PROBLEM: Return the following from the records below: each line, word for word, starting with the line that contains "- Ils pourront" and going on through the line that contains "- 3.2.1. разработать", with nothing outside that range.

[Records from a data source]
= = = = =

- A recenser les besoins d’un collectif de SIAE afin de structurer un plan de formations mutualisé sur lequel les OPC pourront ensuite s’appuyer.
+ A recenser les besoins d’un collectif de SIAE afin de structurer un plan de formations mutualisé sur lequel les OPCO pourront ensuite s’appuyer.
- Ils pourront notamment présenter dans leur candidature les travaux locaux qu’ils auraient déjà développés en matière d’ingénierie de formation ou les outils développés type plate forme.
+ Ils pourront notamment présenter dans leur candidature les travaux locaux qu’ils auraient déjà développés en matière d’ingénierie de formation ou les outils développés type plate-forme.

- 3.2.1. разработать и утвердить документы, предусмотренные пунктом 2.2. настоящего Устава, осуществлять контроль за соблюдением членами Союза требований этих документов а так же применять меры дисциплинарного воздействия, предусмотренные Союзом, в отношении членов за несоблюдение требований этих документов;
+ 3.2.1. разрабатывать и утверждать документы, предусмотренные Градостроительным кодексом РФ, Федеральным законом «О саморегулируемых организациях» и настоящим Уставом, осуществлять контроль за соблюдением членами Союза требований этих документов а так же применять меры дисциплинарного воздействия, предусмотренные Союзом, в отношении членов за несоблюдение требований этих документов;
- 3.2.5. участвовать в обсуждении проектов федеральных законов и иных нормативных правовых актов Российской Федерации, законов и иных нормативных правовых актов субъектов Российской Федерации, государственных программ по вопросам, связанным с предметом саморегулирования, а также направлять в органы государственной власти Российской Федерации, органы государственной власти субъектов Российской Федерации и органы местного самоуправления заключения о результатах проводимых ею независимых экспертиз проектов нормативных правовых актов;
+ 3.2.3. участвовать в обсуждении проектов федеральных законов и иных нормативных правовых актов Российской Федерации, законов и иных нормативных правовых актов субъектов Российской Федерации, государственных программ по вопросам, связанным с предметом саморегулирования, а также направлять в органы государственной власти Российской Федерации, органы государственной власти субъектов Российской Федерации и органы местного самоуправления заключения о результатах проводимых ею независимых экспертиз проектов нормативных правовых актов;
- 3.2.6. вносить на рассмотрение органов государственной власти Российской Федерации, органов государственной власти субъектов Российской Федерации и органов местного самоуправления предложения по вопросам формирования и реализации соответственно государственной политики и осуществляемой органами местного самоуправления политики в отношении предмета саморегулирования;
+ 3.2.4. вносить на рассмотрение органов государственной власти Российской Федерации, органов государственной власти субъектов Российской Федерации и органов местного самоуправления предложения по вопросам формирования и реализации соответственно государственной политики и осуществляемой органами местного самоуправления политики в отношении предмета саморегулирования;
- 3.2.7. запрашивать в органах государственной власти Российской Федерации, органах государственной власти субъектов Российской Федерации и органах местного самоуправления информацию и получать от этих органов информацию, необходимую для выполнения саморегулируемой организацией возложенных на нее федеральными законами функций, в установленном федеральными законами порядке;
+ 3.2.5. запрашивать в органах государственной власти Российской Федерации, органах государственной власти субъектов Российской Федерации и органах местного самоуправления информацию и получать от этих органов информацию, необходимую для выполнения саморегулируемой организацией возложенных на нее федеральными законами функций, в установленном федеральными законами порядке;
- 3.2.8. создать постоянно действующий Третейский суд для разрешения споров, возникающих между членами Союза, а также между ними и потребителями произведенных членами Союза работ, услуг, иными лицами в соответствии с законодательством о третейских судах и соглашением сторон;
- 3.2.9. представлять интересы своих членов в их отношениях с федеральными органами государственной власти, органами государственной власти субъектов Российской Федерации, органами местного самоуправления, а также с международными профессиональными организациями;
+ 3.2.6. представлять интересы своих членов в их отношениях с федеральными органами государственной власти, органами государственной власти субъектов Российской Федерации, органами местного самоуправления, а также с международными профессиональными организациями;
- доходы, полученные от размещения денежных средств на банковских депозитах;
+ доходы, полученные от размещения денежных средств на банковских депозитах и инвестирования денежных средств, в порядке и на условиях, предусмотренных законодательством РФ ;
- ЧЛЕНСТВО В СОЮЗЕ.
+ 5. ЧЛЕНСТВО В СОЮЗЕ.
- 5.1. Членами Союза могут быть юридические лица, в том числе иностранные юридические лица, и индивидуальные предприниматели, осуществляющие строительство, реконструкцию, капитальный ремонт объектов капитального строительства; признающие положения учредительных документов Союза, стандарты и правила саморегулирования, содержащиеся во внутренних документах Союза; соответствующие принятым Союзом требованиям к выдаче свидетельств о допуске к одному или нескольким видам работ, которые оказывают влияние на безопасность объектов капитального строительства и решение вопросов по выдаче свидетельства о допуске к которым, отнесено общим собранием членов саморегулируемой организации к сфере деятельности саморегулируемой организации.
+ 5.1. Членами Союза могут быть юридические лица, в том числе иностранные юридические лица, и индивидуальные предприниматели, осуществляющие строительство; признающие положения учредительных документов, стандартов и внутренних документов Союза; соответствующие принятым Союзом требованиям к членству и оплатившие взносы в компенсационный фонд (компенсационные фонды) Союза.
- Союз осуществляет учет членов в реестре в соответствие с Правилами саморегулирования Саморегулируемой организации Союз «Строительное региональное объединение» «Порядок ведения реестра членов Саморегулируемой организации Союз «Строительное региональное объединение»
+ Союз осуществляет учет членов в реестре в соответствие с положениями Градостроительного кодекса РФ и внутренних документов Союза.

= = = = =

YOUR RESPONSE:
- Ils pourront notamment présenter dans leur candidature les travaux locaux qu’ils auraient déjà développés en matière d’ingénierie de formation ou les outils développés type plate forme.
+ Ils pourront notamment présenter dans leur candidature les travaux locaux qu’ils auraient déjà développés en matière d’ingénierie de formation ou les outils développés type plate-forme.

- 3.2.1. разработать и утвердить документы, предусмотренные пунктом 2.2. настоящего Устава, осуществлять контроль за соблюдением членами Союза требований этих документов а так же применять меры дисциплинарного воздействия, предусмотренные Союзом, в отношении членов за несоблюдение требований этих документов;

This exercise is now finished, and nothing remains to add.